In the case of successful comparison within a layer, a single bit corresponding to the matched cluster's address is set in a comparison vector. The bits of this vector are then decoded and used to address memories in which all clusters' parameters were previously stored by the clustering unit. Each object can have access to all the properties of the clusters that build it. The parameters are then collected and supplied to the ordering unit.
b)
The Ordering/Post processing unit
The ordering and post-processing units will execute the exact algorithms outlined in section IIC, with parameter lists stored in the internal memories of the FPGA's, so as to provide data that can be directly exploited by the neural networks. In contrast to the clustering and matching units, which are now completely designed and checked-out, the exact hardware implementation of the ordering and postprocessing units has not yet been completely defined. 
D. Hardware status
The assembled DDB2 circuit boards will be available shortly, after which programming of the FPGAs can begin. The ordering and post processing algorithms are still under development. As for clustering and matching, the hardware specifications are completely defined; however, these must be tailored to the specific sub-detector modules. For the LAr preprocessing circuit this is nearly implemented, while the SpaCal and Towers chips are still under development.
The specifications of the steering modules are completed.
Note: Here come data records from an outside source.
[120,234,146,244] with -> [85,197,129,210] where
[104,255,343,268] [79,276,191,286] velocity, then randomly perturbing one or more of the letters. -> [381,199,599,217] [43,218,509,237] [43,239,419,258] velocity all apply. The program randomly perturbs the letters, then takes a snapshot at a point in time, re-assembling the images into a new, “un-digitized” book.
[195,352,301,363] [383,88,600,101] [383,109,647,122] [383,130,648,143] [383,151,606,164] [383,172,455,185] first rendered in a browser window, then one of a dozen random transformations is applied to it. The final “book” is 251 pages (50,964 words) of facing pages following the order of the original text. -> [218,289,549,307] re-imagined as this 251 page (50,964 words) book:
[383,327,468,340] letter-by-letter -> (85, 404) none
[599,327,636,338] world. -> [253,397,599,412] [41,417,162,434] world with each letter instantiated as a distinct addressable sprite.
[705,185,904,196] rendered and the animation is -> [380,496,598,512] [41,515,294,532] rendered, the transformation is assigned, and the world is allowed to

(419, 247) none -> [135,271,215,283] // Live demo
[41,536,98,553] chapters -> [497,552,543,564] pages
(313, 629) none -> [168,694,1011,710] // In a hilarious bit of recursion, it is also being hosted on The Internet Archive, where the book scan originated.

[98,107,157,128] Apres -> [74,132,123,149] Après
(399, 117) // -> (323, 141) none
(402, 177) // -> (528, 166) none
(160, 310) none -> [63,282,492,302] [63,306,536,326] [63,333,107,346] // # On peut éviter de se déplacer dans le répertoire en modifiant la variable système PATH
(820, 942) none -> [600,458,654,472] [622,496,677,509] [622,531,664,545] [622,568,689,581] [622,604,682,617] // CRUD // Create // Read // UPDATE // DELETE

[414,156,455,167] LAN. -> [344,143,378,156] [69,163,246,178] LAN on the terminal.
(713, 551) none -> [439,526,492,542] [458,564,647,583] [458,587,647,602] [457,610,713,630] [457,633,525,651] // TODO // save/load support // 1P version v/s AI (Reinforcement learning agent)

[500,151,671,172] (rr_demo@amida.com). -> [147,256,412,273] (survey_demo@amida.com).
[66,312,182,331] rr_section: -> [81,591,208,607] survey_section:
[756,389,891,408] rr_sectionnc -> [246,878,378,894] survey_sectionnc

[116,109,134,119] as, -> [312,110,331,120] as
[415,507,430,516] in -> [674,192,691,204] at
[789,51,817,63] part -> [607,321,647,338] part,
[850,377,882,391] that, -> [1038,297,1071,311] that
The MOST master chip and event controller will be checked out, along with the LAr module and any other modules which will be ready, in an upcoming beam test, enabling to obtain some first results. This configuration can then be upgraded to incorporate the remaining circuits as they become available.
V. CONCLUSION
We have presented the algorithmic concepts and the technical realization of the new preprocessing board DDB2, that may be seen as an intelligent way of triggering data in the H1 experiment at Level 2. The system relies on the applying of original principles in the sense that it exploits physical ideas to improve the trigger selectivity. The hardware implementation has also represented a challenge because of the relatively strong timing constraints -8 µs to process all algorithms. This problem has been solved by taking advantage of the intrinsic parallelism of the data distribution and by pipelining in an optimal way.
All these concepts are implemented making intensive use of FPGAs which are interesting for several reasons. First, the recent development of these circuits in terms of resources and speed make of them an attractive alternative to custom circuits like ASICs. Moreover their relatively small cost permits to rapidly implement a prototype design without major developmental constraints. The reconfigurability is also very important, enabling flexibility, adaptivity and independence from possible changes in the design specifications. In case of DDB2, the VIRTEX XILINX™ family has been chosen, allowing to combine all general properties of the programmable logic and their own technical features.